__Extracted entries__.
--------------------------------------------------
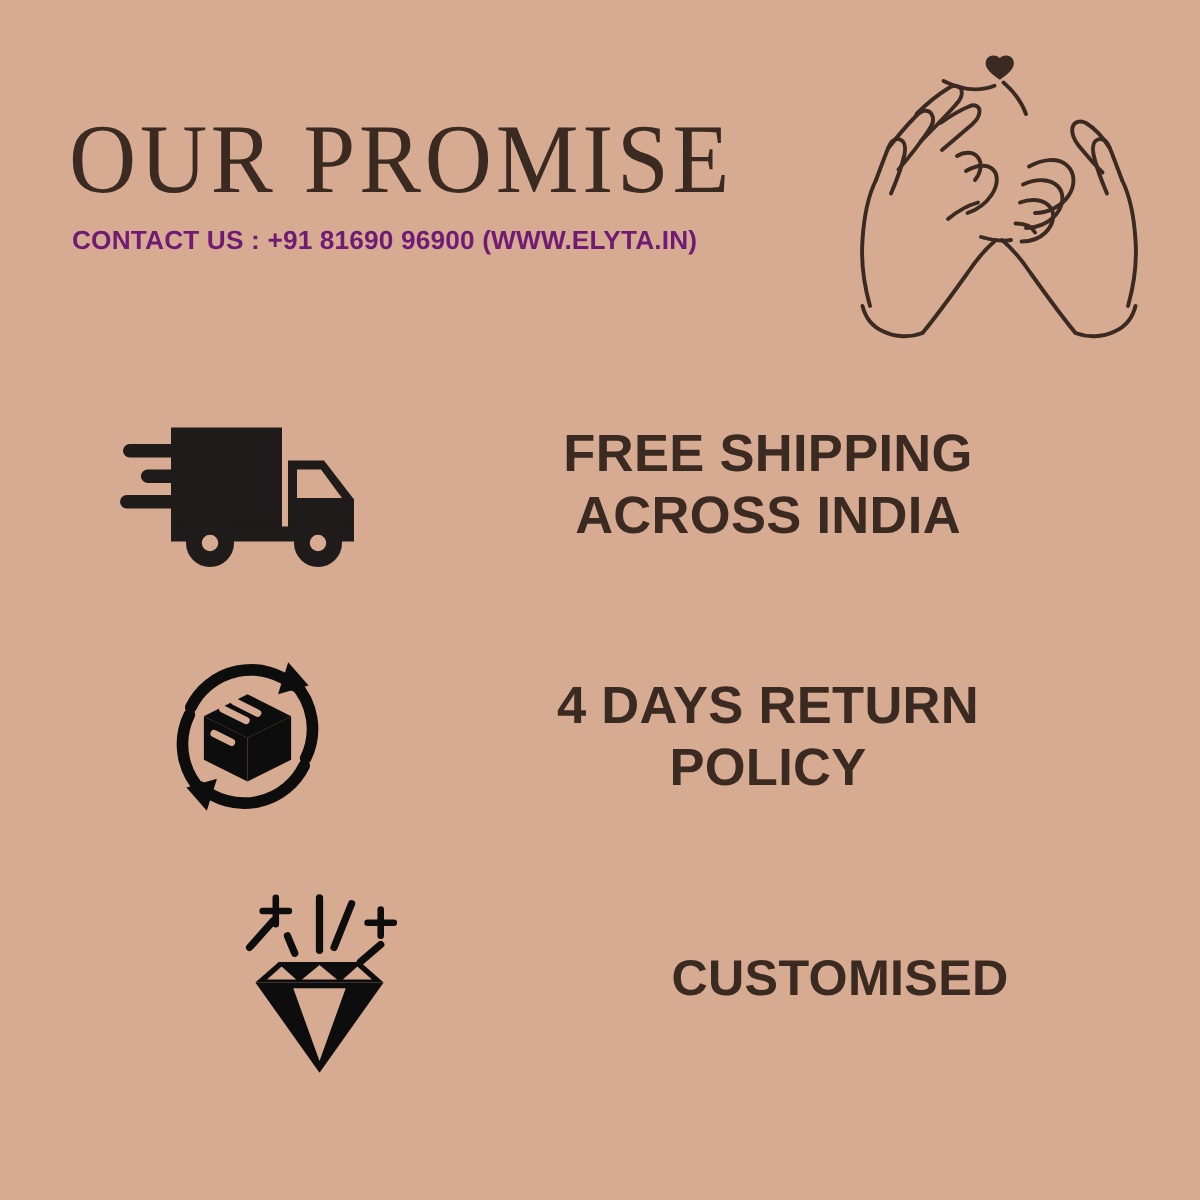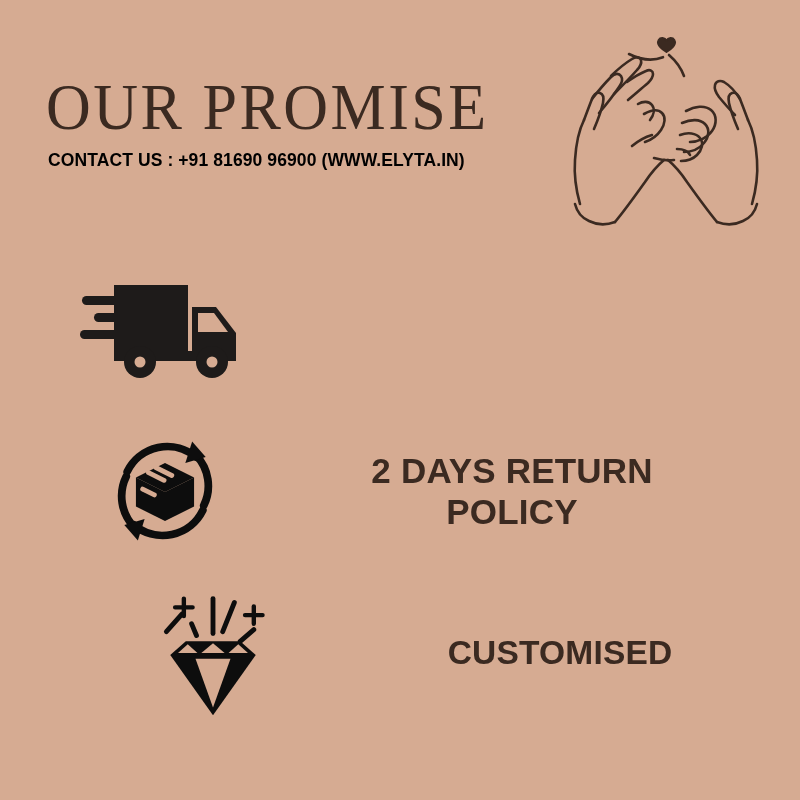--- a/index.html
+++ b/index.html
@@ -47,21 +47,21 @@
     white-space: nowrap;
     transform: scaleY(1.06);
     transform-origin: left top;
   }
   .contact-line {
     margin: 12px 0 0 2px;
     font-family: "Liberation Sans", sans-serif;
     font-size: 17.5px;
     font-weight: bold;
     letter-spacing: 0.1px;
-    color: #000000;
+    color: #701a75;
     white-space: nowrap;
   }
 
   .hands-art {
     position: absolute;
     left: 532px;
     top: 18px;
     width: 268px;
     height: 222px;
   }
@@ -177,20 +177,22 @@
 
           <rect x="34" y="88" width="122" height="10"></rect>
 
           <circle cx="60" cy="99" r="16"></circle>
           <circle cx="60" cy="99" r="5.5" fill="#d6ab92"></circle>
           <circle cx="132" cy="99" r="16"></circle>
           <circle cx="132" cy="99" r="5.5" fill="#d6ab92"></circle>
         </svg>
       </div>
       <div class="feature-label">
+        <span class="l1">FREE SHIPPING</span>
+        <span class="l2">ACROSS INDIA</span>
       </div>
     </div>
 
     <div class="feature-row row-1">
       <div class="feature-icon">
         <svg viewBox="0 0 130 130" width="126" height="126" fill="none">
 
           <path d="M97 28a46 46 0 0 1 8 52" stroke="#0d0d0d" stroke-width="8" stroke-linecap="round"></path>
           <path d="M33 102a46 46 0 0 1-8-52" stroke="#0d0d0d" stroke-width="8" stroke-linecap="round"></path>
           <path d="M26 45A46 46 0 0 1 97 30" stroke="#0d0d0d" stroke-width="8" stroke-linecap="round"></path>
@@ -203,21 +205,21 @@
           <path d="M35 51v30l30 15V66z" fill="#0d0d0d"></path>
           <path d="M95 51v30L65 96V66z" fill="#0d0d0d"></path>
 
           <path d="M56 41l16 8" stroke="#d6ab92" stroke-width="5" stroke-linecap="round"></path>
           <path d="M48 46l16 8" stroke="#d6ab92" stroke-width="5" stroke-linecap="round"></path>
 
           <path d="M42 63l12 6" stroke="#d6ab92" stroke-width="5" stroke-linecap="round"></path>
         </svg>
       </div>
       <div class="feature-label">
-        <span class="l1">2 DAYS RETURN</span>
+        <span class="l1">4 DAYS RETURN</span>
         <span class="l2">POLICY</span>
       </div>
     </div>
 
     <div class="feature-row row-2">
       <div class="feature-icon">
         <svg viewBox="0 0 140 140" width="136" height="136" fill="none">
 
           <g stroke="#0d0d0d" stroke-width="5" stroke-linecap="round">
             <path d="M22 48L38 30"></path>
--------------------------------------------------
Copy, from the lines above, each one that holds "stroke".

__Your response__.
           <path d="M97 28a46 46 0 0 1 8 52" stroke="#0d0d0d" stroke-width="8" stroke-linecap="round"></path>
           <path d="M33 102a46 46 0 0 1-8-52" stroke="#0d0d0d" stroke-width="8" stroke-linecap="round"></path>
           <path d="M26 45A46 46 0 0 1 97 30" stroke="#0d0d0d" stroke-width="8" stroke-linecap="round"></path>
           <path d="M56 41l16 8" stroke="#d6ab92" stroke-width="5" stroke-linecap="round"></path>
           <path d="M48 46l16 8" stroke="#d6ab92" stroke-width="5" stroke-linecap="round"></path>
           <path d="M42 63l12 6" stroke="#d6ab92" stroke-width="5" stroke-linecap="round"></path>
           <g stroke="#0d0d0d" stroke-width="5" stroke-linecap="round">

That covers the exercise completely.